I didn't kill the dirty hayseed. A shame though. I liked her. She had true eyes you get from bumping around too long.

She stomped in here the middle of the night, cramping my trance, her car in a ditch, rasping out steam, crumpled nose and sagging old eyes. Alone, so I guess she snatched the car someplace, and no one would miss a flappy-rust like that. She was droopy herself, red hair heavy and wet. She was a stick, crooked knobs, strange angles, all elbows and knuckles, bright green eyes, crusty bark skin, asking about a place to clock out until she could get a ride. Her owl eyes and sideways lips said steal everything in sight. I though about shoving her off, but gave her the barn, on the condition I could lock her in, more for my mind, enough rat holes in there a bull could stroll through.

While she fluffed her feathers in the barn I checked the car, empty, Washington plates, and if she pulled it down from there I was impressed, it was beat down, out of gas and punched into the ditch, crushed motor mounts, oil dumping down, mixing with brown leaf sludge and discarded sucked-up needles.

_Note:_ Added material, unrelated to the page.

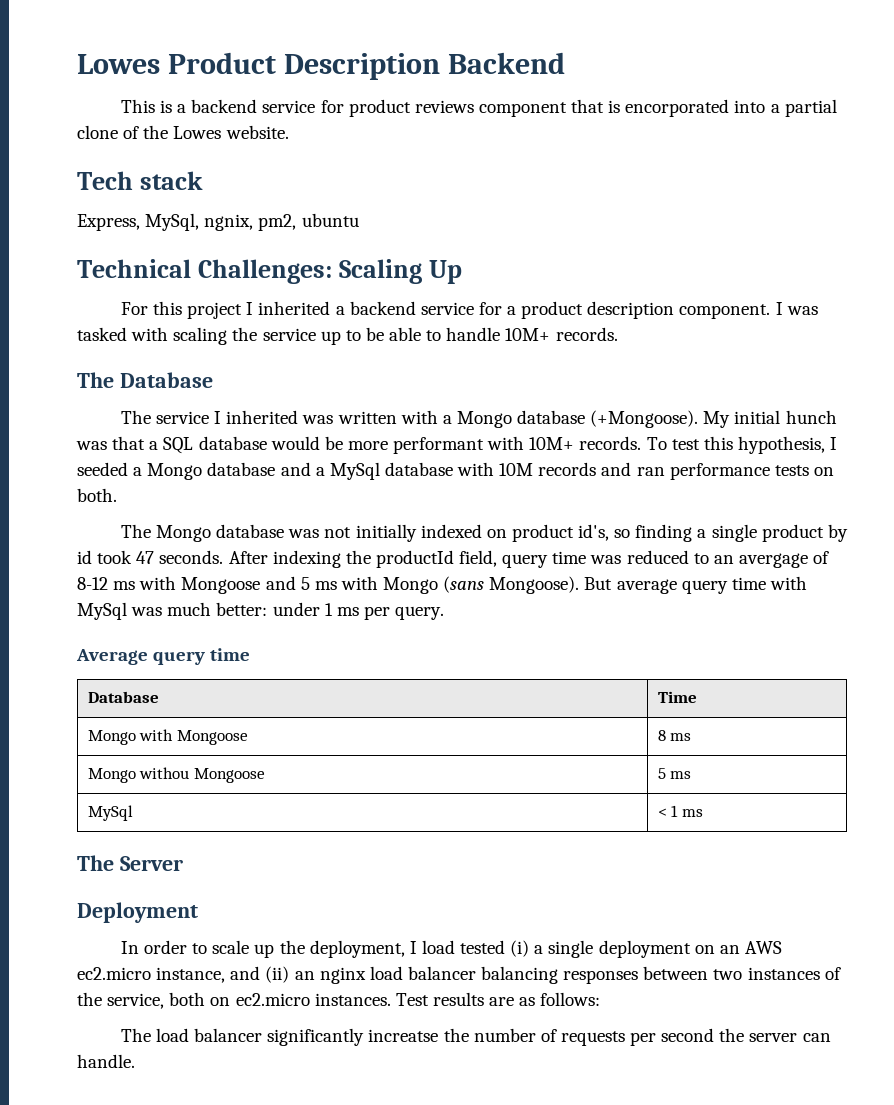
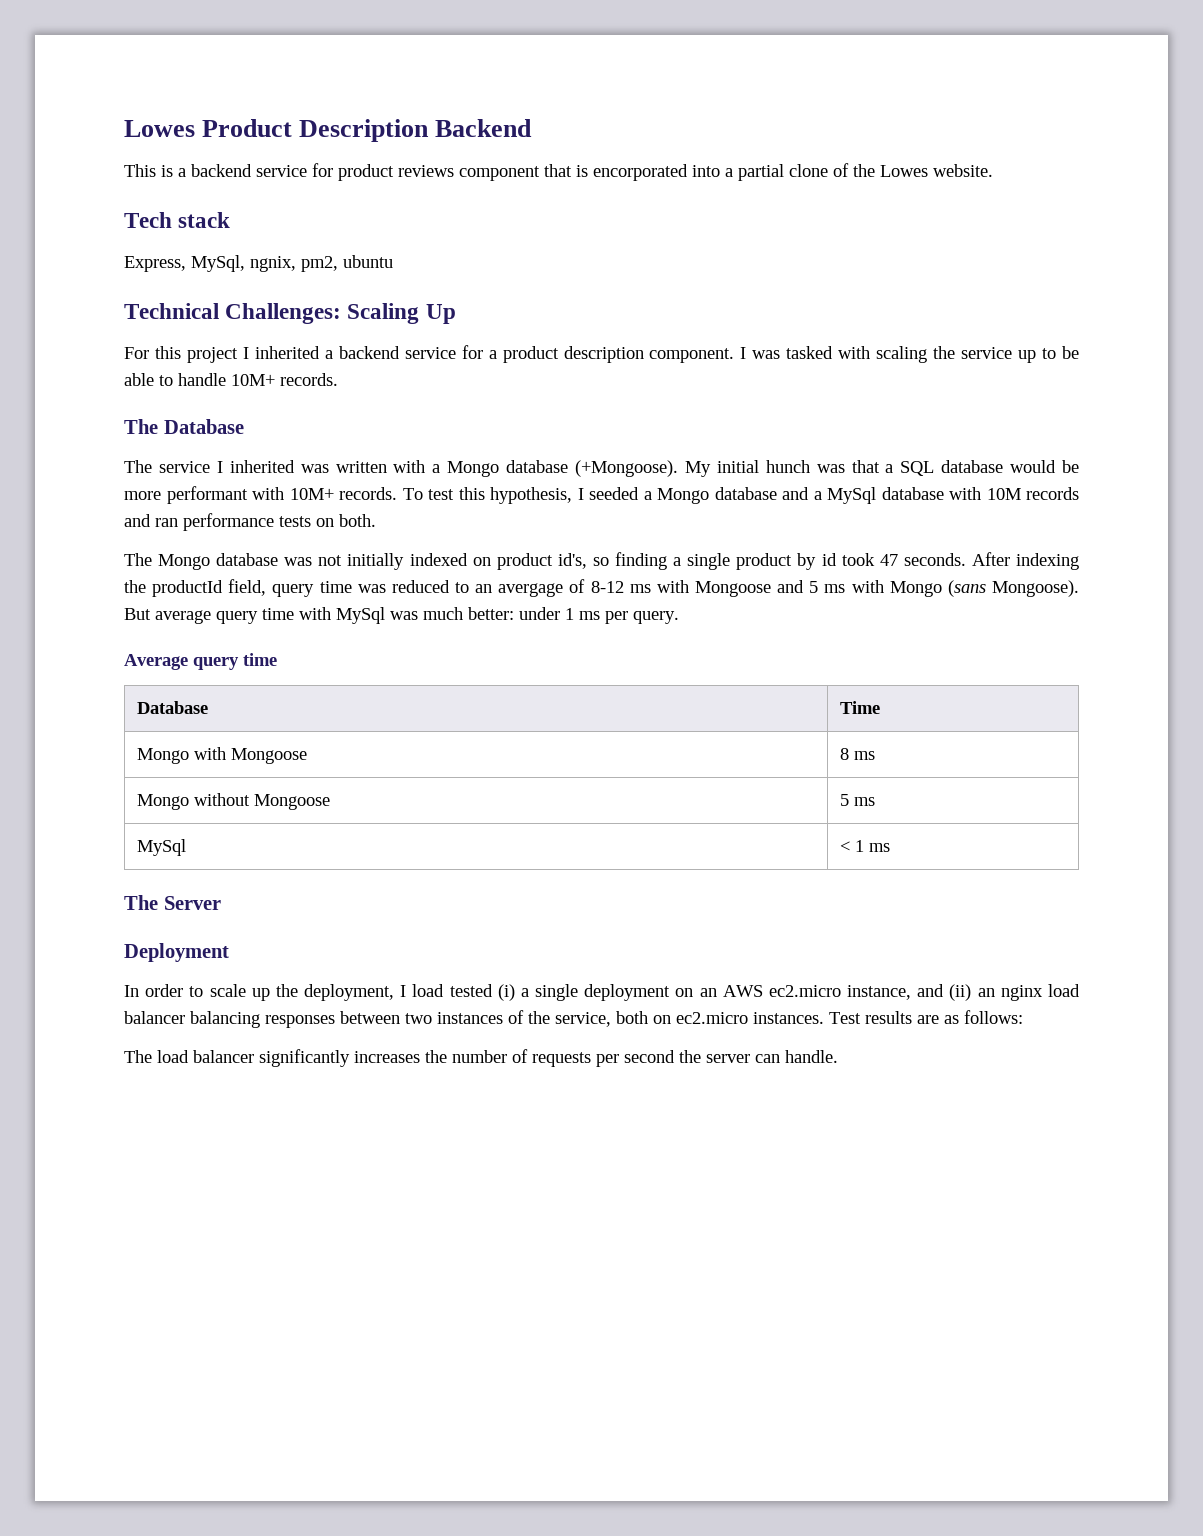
[139,767,190,779] withou -> [193,793,250,806] without
[368,1029,439,1042] increatse -> [354,1051,420,1063] increases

The bumper stood in the road, crooked up on edge, creeping with the wind.

Local hooligans, camped in the woods at night, pumping junk into their veins, not much hot around here, just whatever they could snag from the local pharmacies; amphetamines and like. I couldn't tell if the ditch needles were hers or theirs.

In the morning she was gone.



A rhinoceros could have easier picked up a caterpillar.